==== SUPPLIED DATA ====
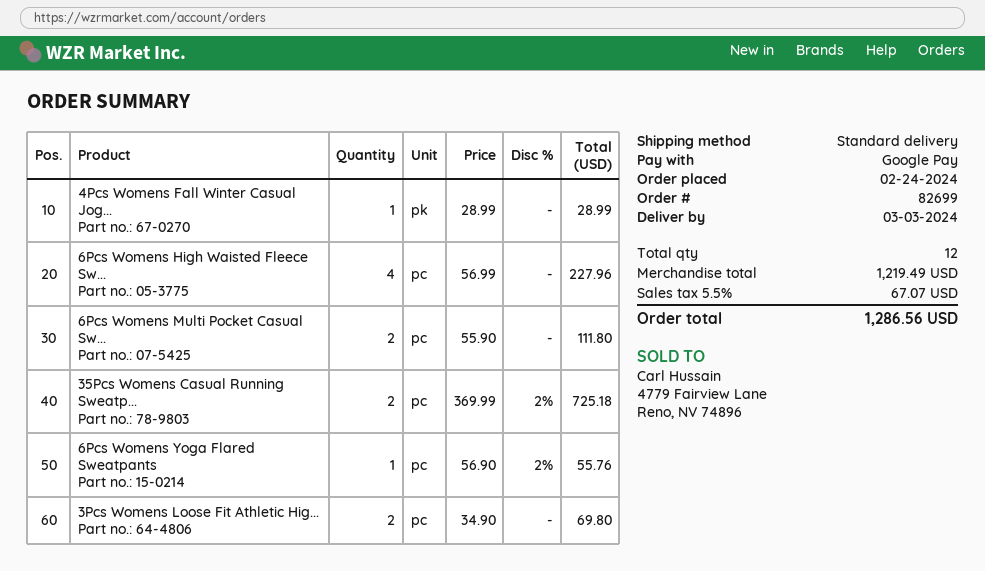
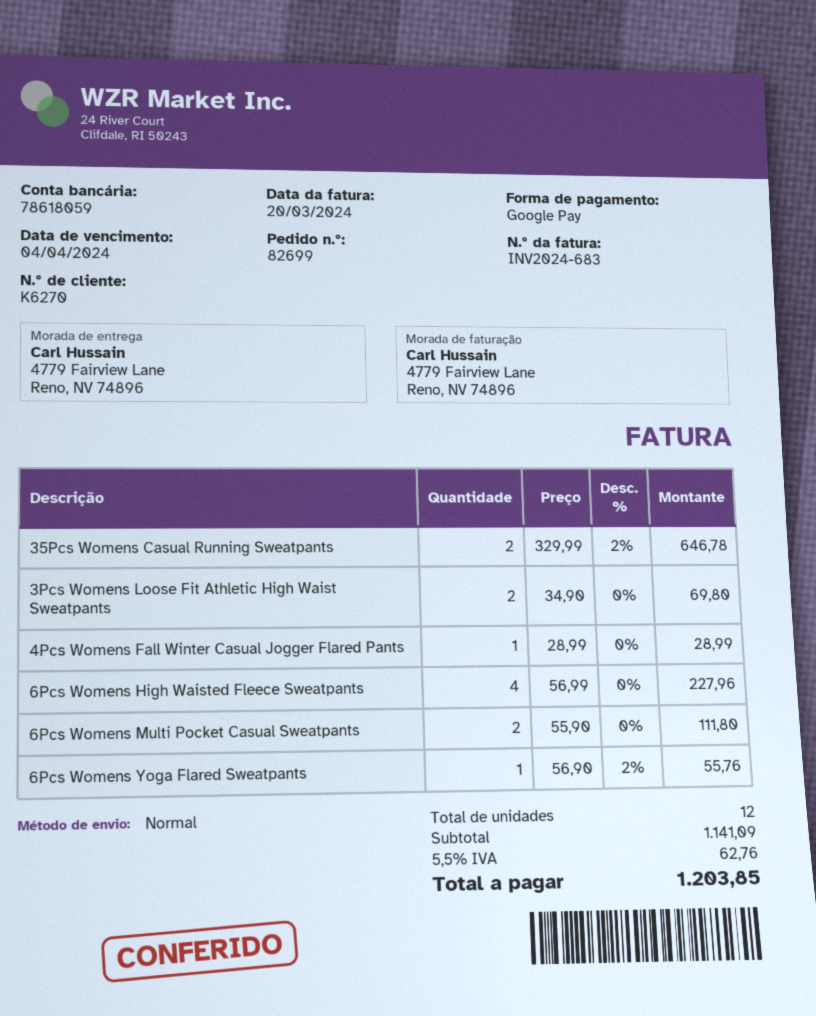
35Pcs Womens Casual Running Sweatp...: 2 x 369.99 - 2% = 725.18 -> 2 x 329.99 - 2% = 646.78
subtotal: 1219.49 -> 1141.09
tax: 5.5% = 67.07 -> 5.5% = 62.76
total: 1286.56 -> 1203.85

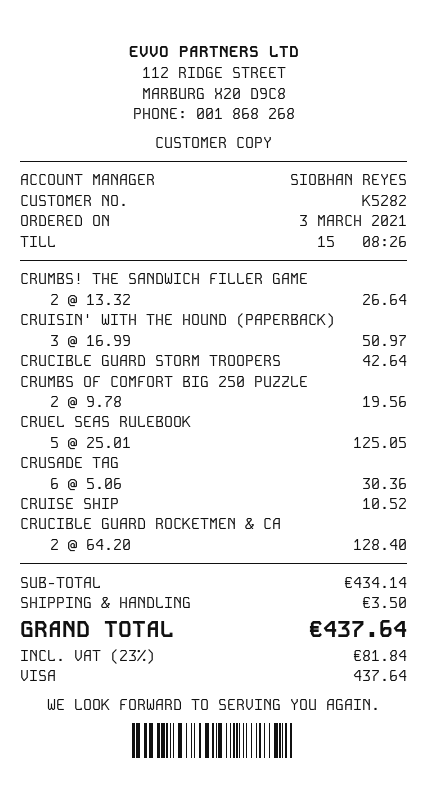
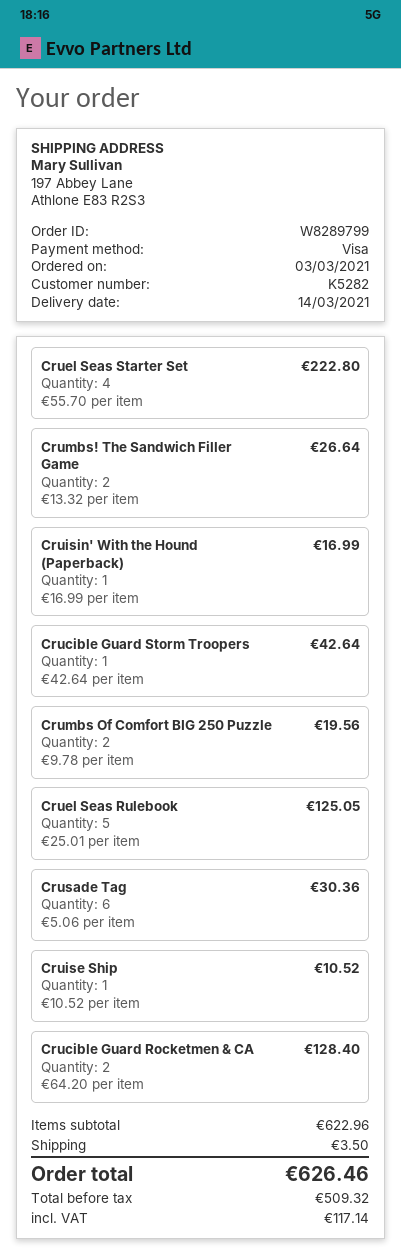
CRUISIN' WITH THE HOUND (PAPERBACK): 3 x 16.99 = 50.97 -> 1 x 16.99 = 16.99
Cruel Seas Starter Set: none -> 4 x 55.70 = 222.80
subtotal: 434.14 -> 622.96
tax: 81.84 -> 117.14
total: 437.64 -> 626.46

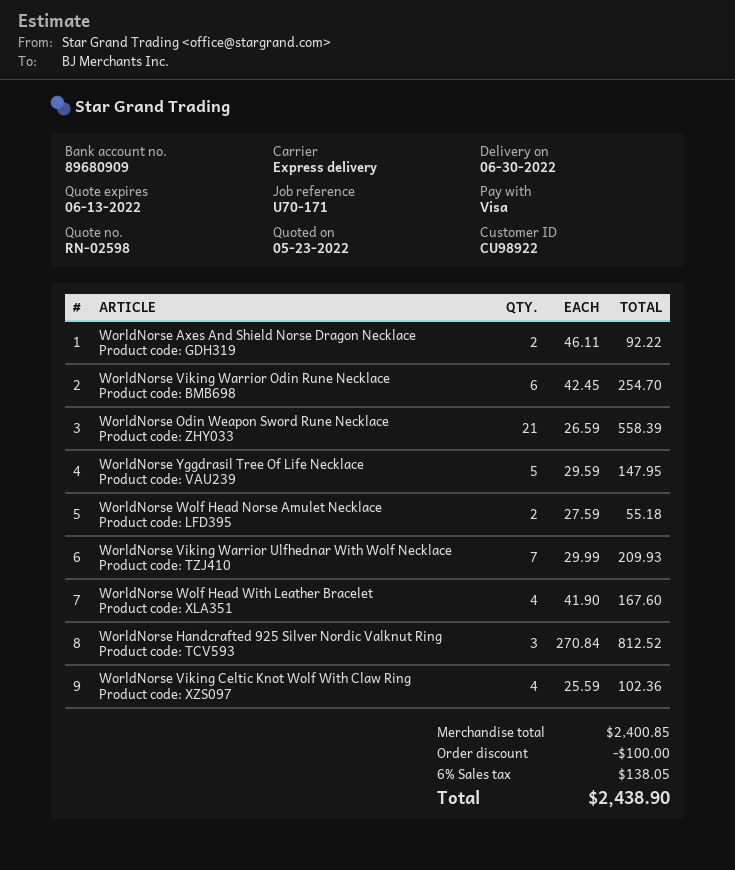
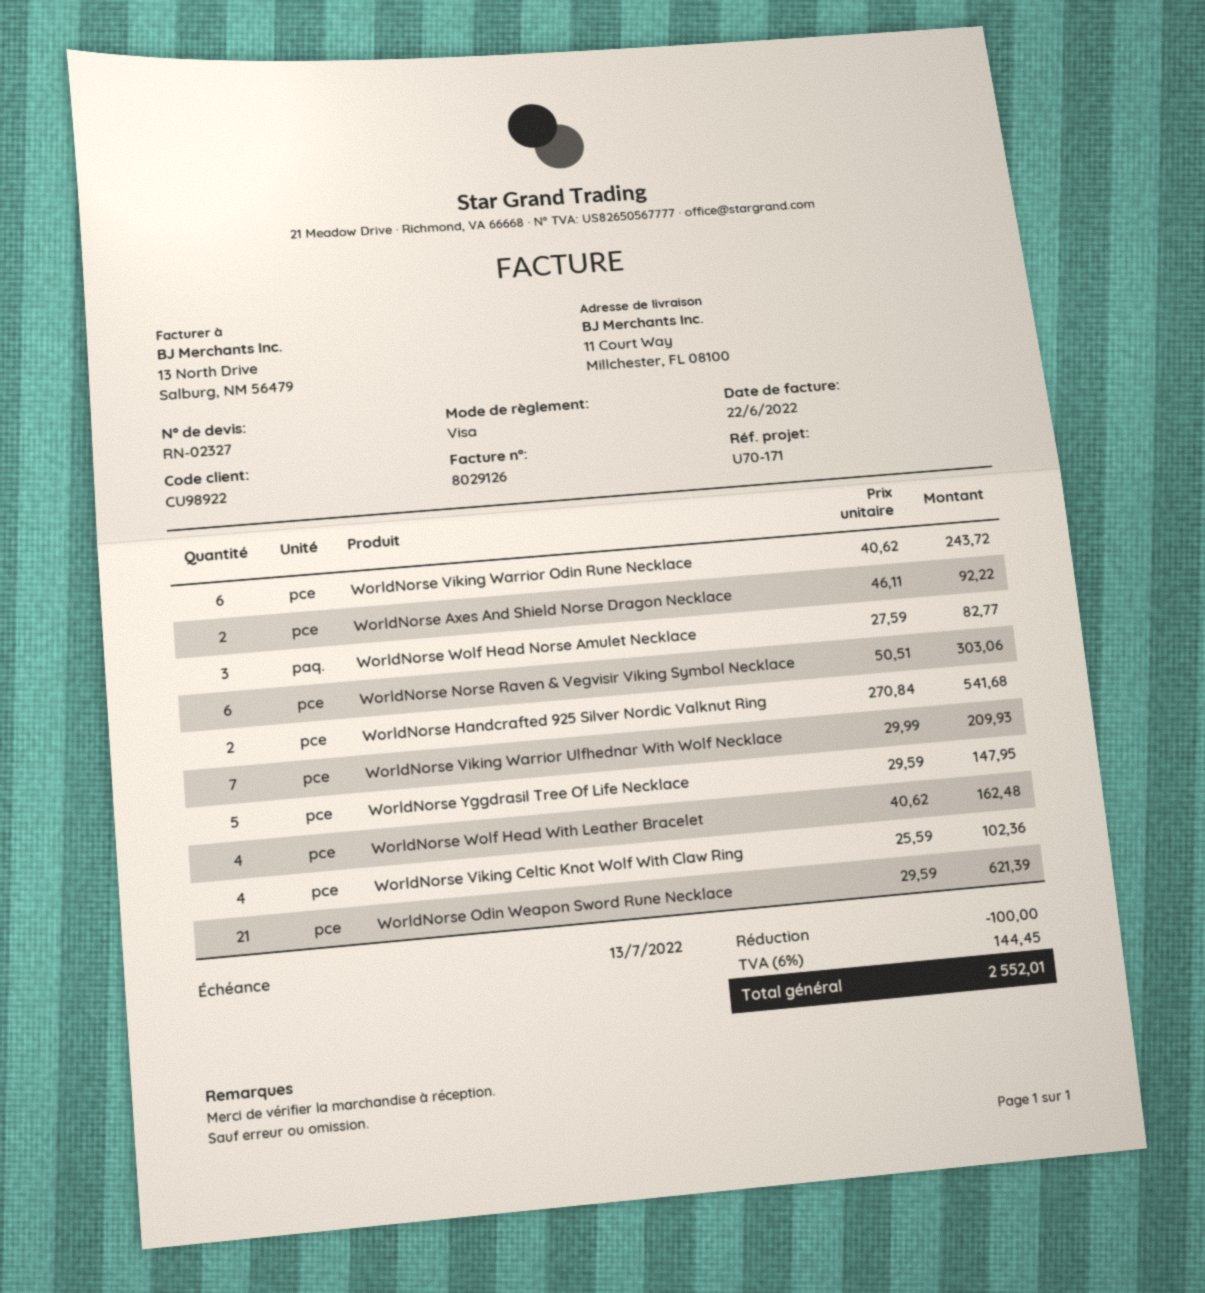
quote number: RN-02598 -> RN-02327
WorldNorse Viking Warrior Odin Rune Necklace: 6 x 42.45 = 254.70 -> 6 x 40.62 = 243.72
WorldNorse Odin Weapon Sword Rune Necklace: 21 x 26.59 = 558.39 -> 21 x 29.59 = 621.39
WorldNorse Wolf Head Norse Amulet Necklace: 2 x 27.59 = 55.18 -> 3 x 27.59 = 82.77
WorldNorse Wolf Head With Leather Bracelet: 4 x 41.90 = 167.60 -> 4 x 40.62 = 162.48
WorldNorse Handcrafted 925 Silver Nordic Valknut Ring: 3 x 270.84 = 812.52 -> 2 x 270.84 = 541.68
WorldNorse Norse Raven & Vegvisir Viking Symbol Necklace: none -> 6 x 50.51 = 303.06
tax: 6% = 138.05 -> 6% = 144.45
total: 2438.90 -> 2552.01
====
### WHAT THE TASK REQUIRES
Every line of the listing that holds "Head" counts once. Say how many such lines there are, using only a number.

### TASK RESULT
2